--- Records supplied ---
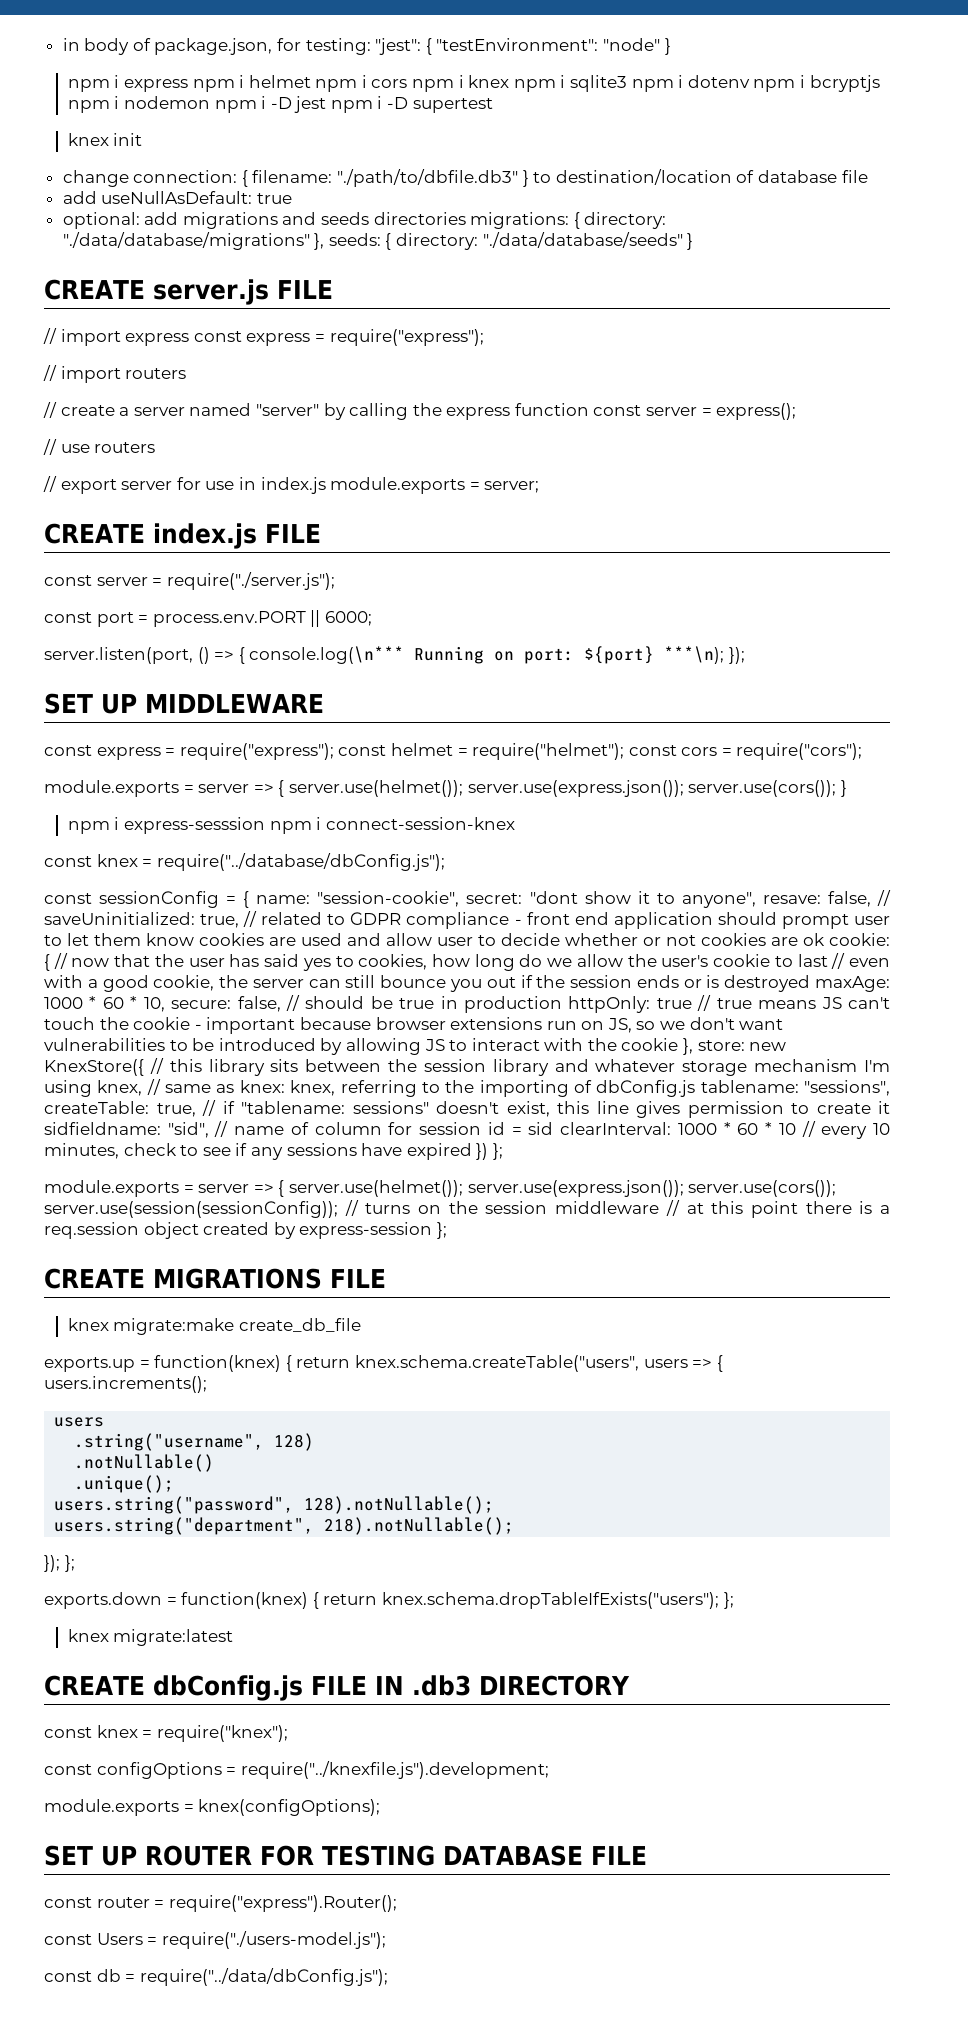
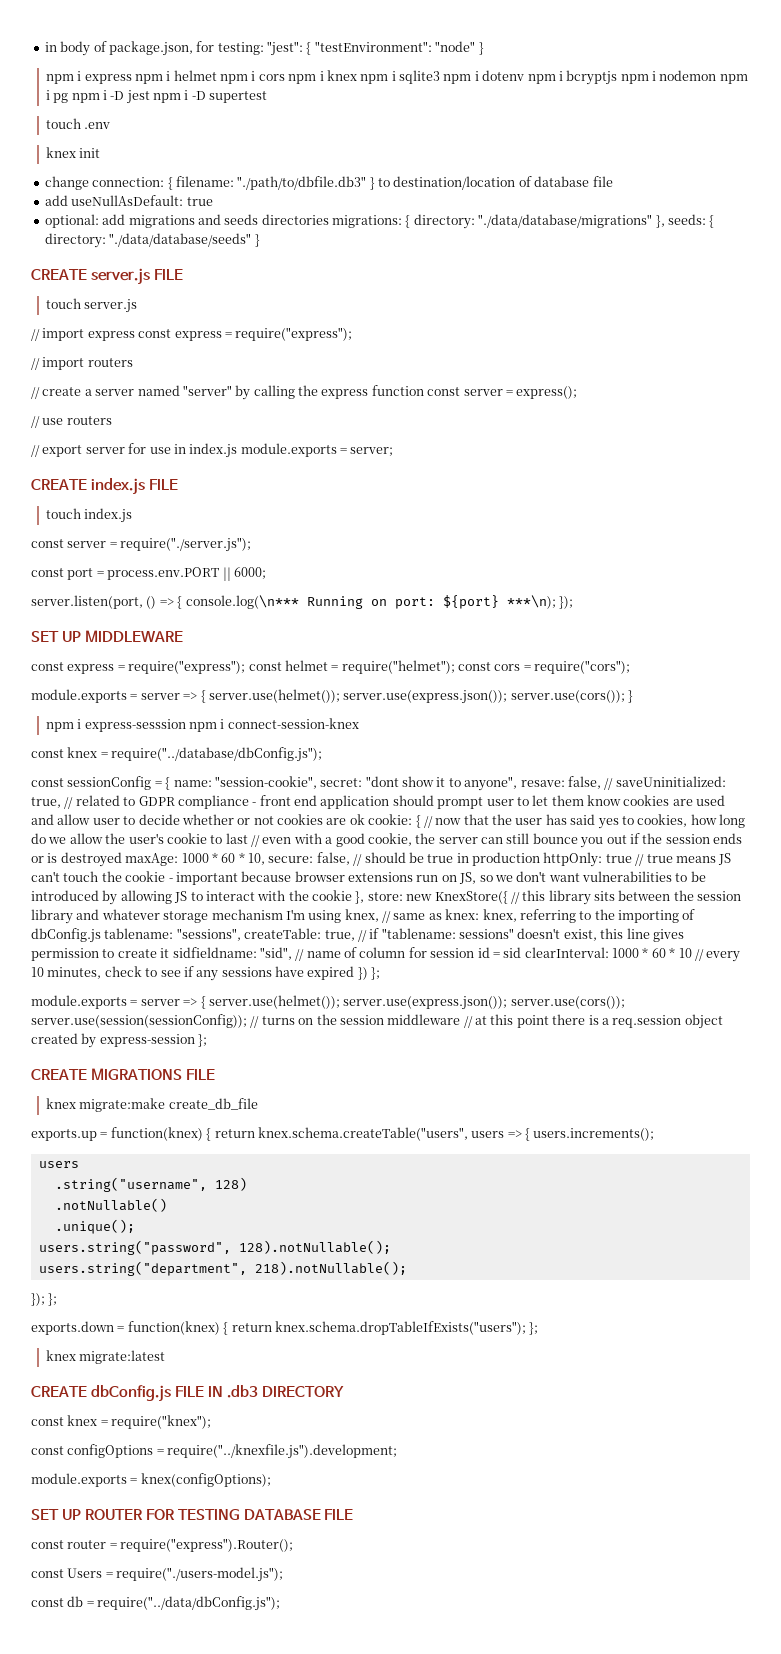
- npm i express npm i helmet npm i cors npm i knex npm i sqlite3 npm i dotenv npm i bcryptjs npm i nodemon npm i -D jest npm i -D supertest
+ npm i express npm i helmet npm i cors npm i knex npm i sqlite3 npm i dotenv npm i bcryptjs npm i nodemon npm i pg npm i -D jest npm i -D supertest
+ touch .env
+ touch server.js
+ touch index.js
---
[Your assignment]
Every line from the one containing "nodemon npm i pg" through the last line of the entries above must be output exactly. Leave the rest out.

[Answer section]
+ npm i express npm i helmet npm i cors npm i knex npm i sqlite3 npm i dotenv npm i bcryptjs npm i nodemon npm i pg npm i -D jest npm i -D supertest
+ touch .env
+ touch server.js
+ touch index.js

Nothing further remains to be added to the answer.